- Dataset excerpts

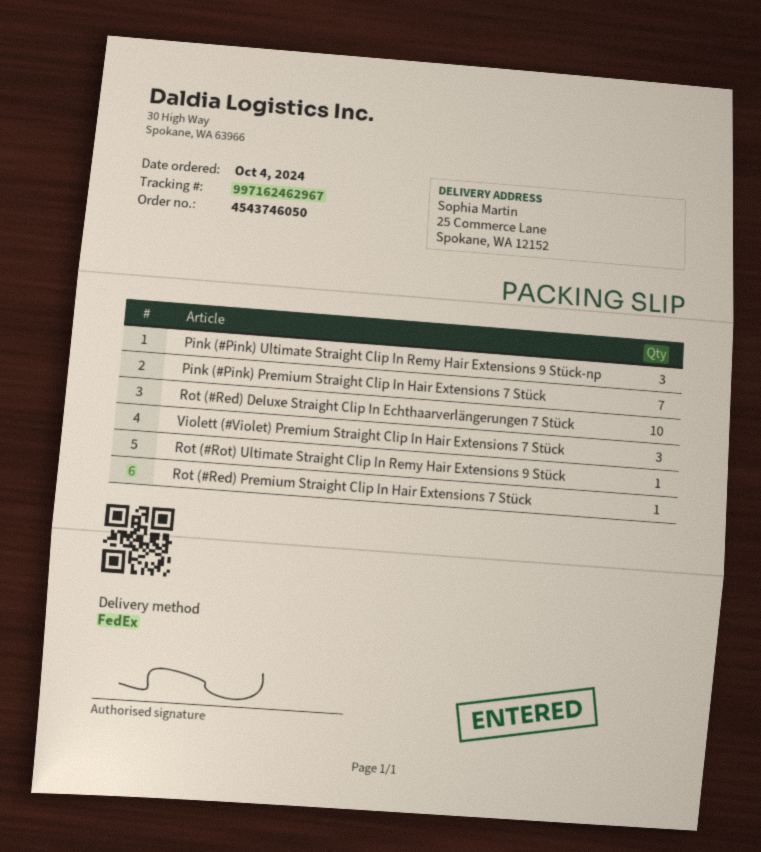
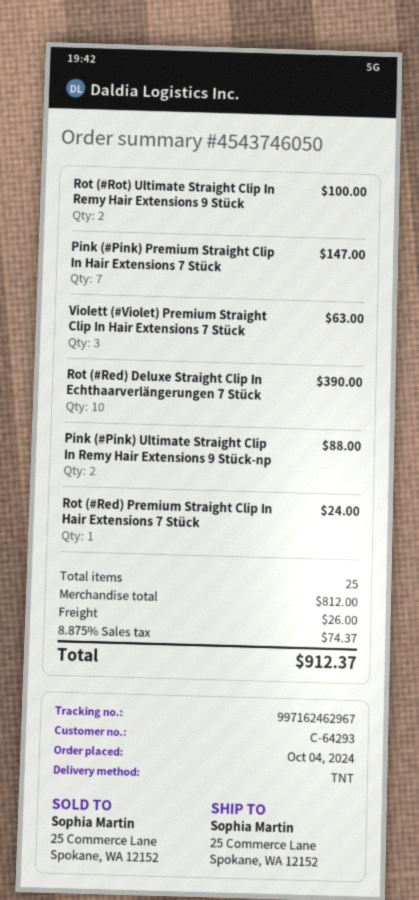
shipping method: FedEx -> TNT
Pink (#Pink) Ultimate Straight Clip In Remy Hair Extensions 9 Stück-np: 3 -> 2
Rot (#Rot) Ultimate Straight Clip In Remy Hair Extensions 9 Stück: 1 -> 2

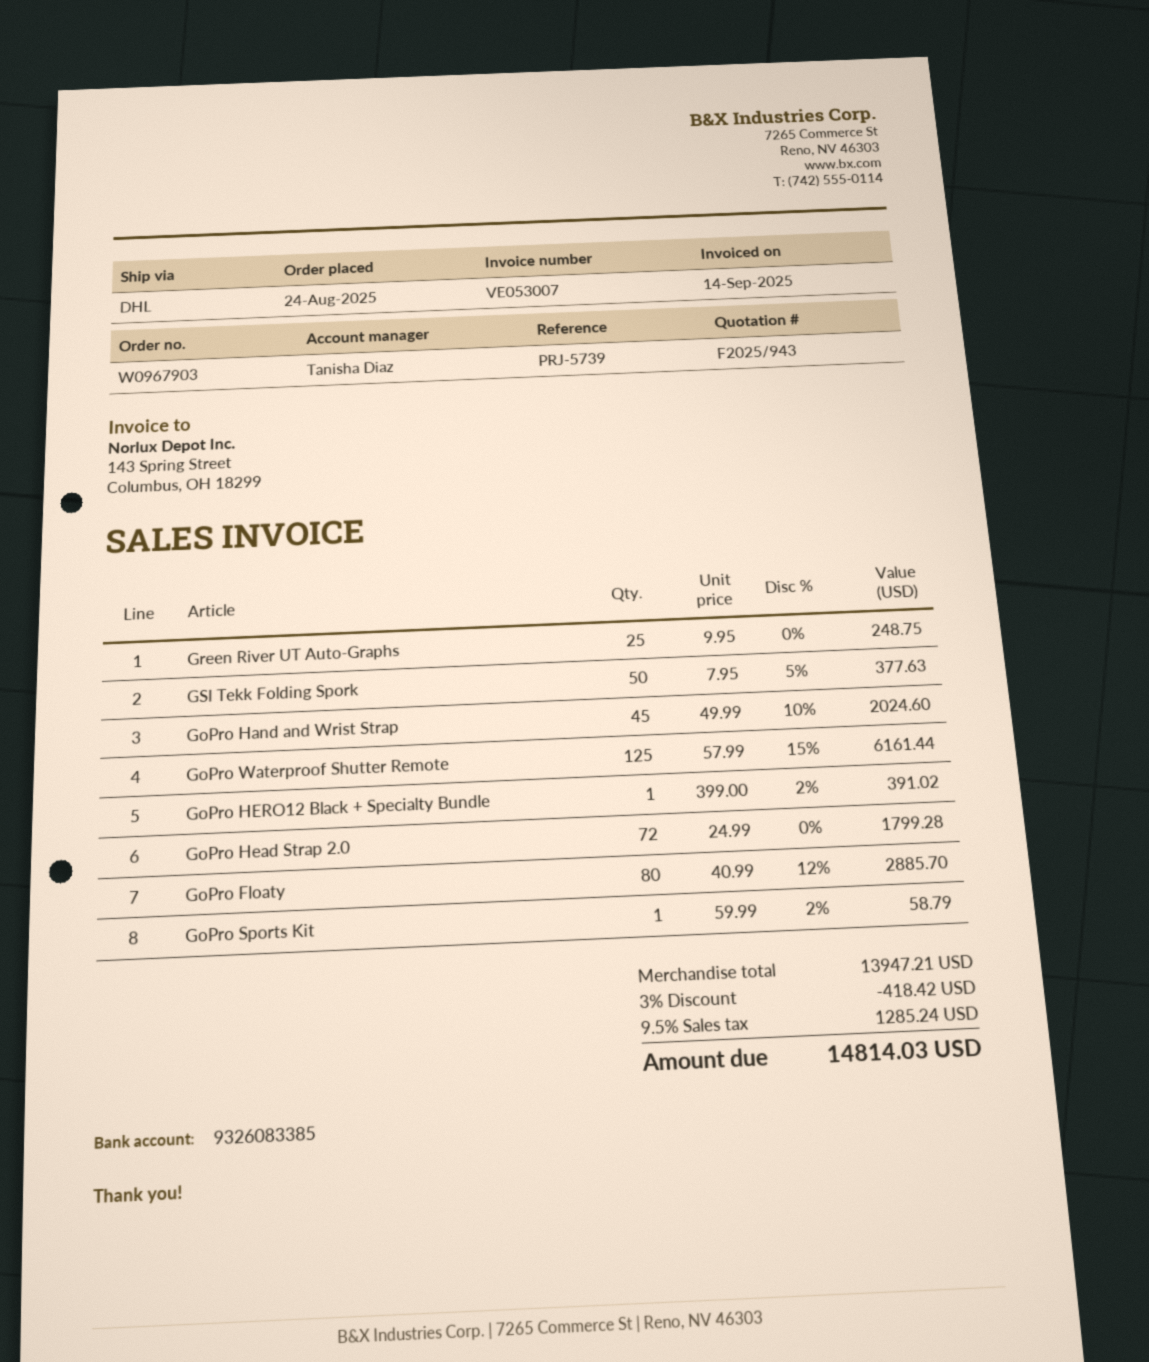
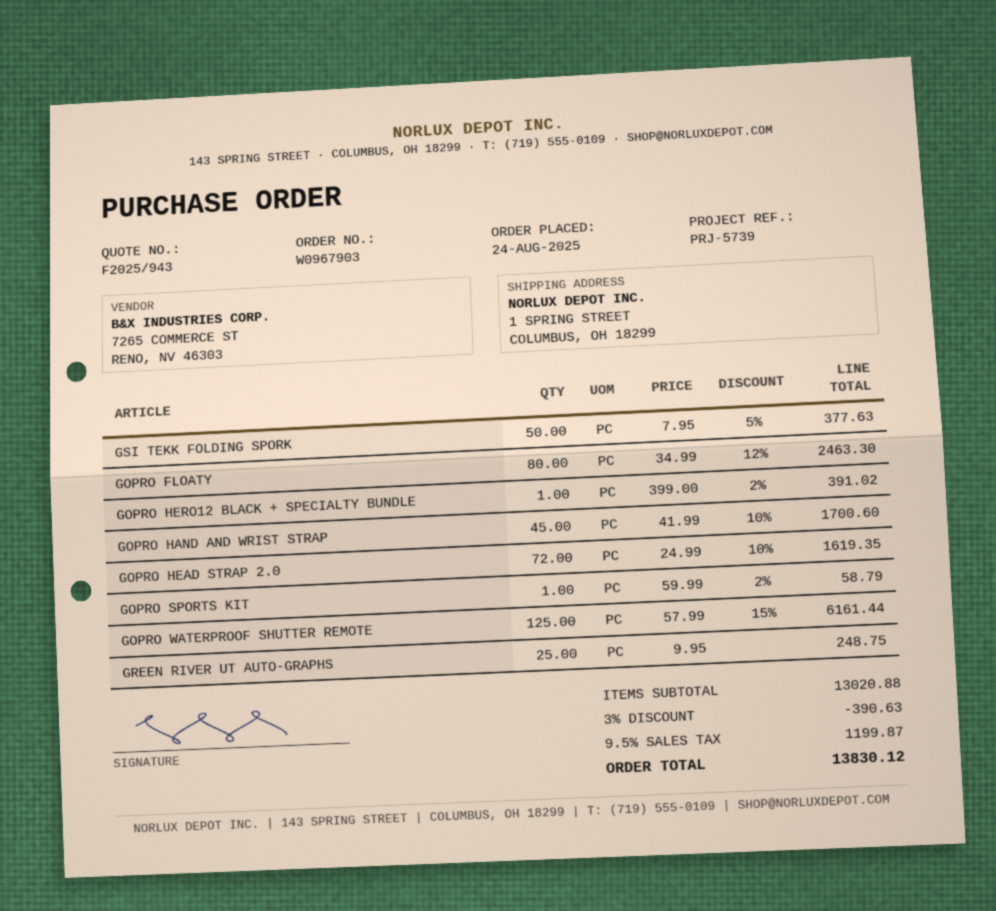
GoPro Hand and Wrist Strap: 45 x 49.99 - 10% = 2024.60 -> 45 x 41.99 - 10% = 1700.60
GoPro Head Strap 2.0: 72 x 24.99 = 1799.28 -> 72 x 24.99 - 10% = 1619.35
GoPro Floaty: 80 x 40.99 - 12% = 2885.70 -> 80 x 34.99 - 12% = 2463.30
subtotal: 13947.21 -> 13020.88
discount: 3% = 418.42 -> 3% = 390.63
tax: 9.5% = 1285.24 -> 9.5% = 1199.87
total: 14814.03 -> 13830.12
--
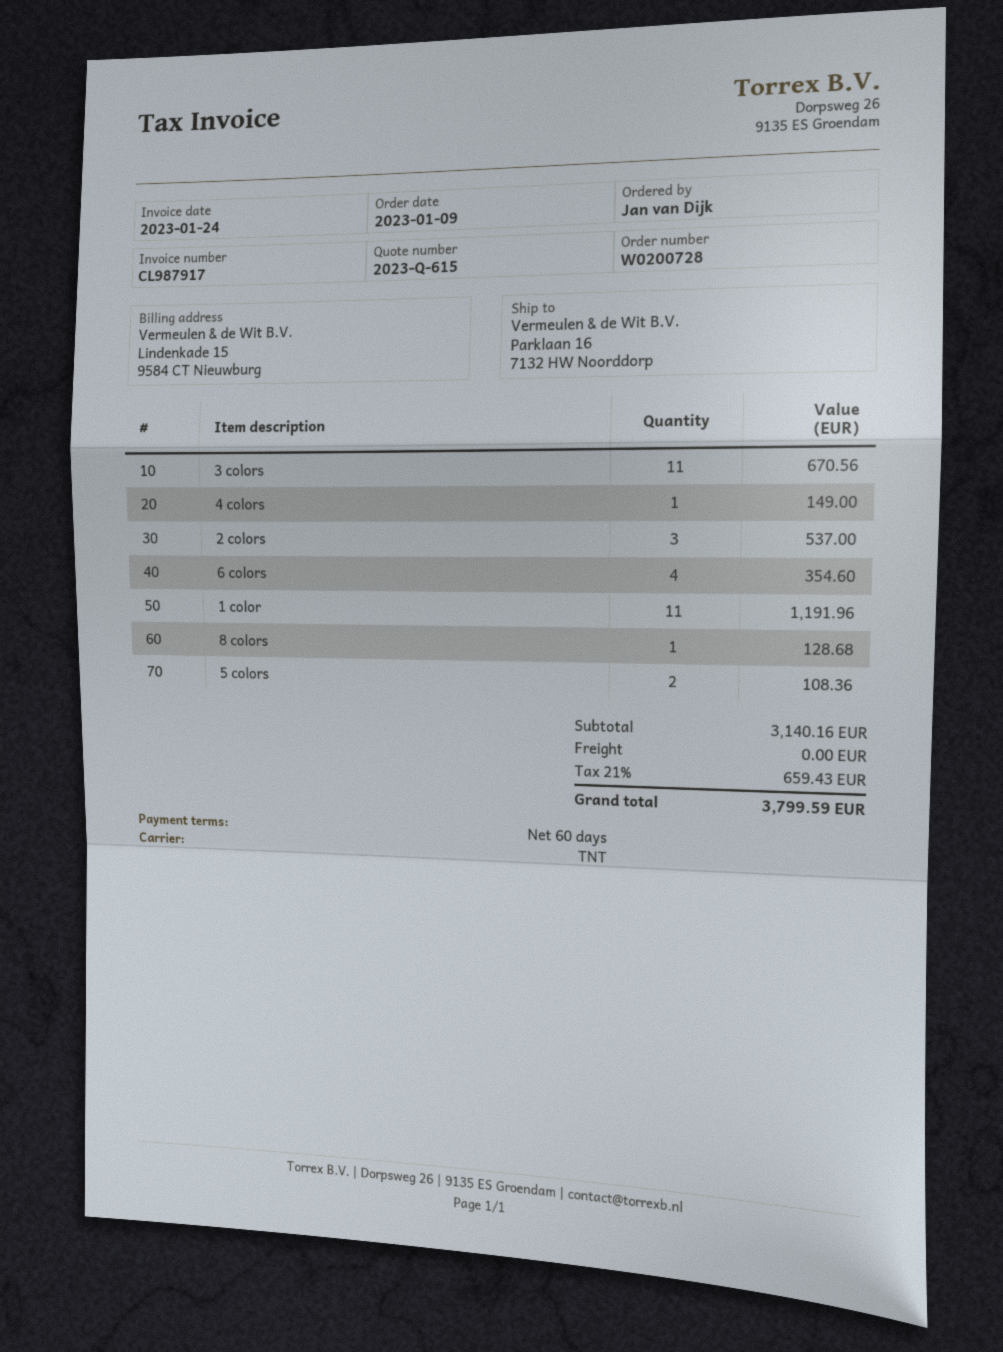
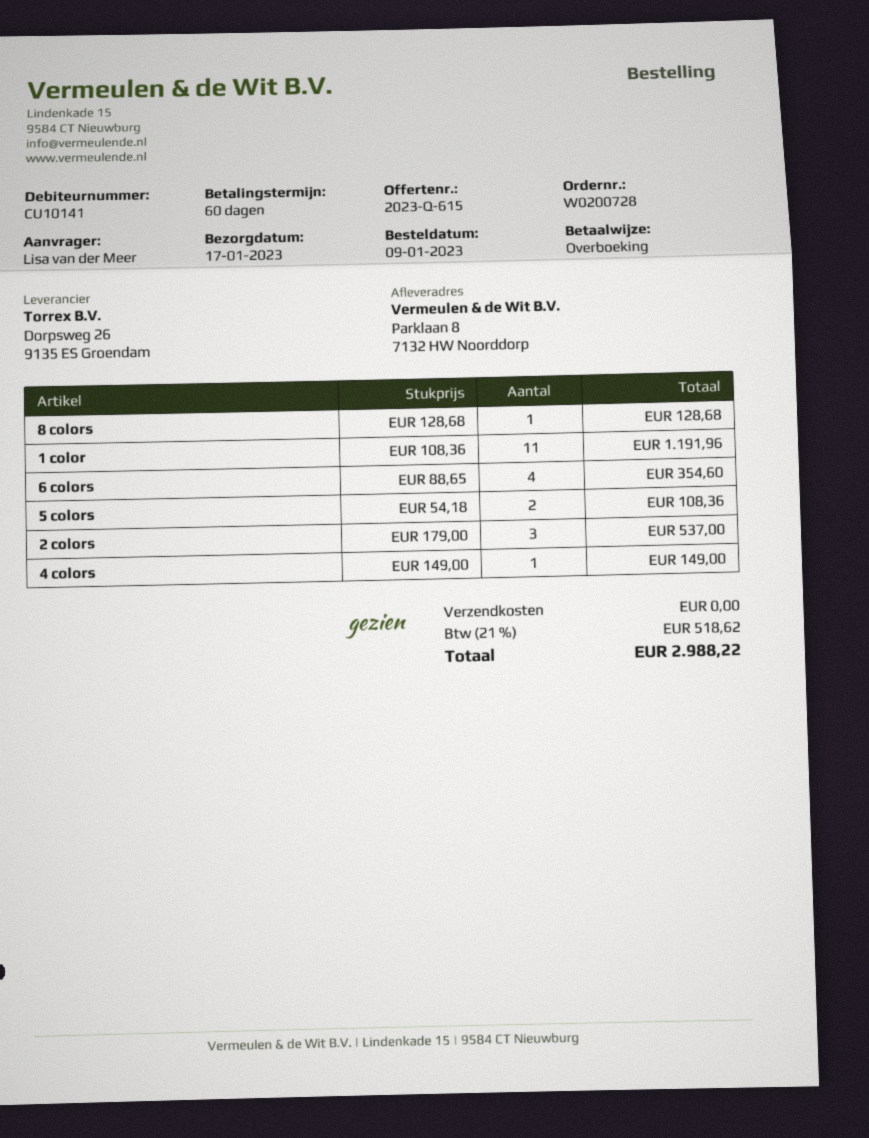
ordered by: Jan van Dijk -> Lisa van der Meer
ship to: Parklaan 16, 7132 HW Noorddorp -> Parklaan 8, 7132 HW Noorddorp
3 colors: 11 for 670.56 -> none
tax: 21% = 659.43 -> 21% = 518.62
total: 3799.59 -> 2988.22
---
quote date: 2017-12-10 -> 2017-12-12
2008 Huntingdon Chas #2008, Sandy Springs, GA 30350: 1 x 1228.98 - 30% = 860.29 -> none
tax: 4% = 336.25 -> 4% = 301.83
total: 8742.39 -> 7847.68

- Your goal
Using the entries above, give again exactly the lines from the line holding "3 colors: 11 for 670.56 -> none" through the line holding "total: 3799.59 -> 2988.22". Include both end lines and nothing else.

- Reply
3 colors: 11 for 670.56 -> none
tax: 21% = 659.43 -> 21% = 518.62
total: 3799.59 -> 2988.22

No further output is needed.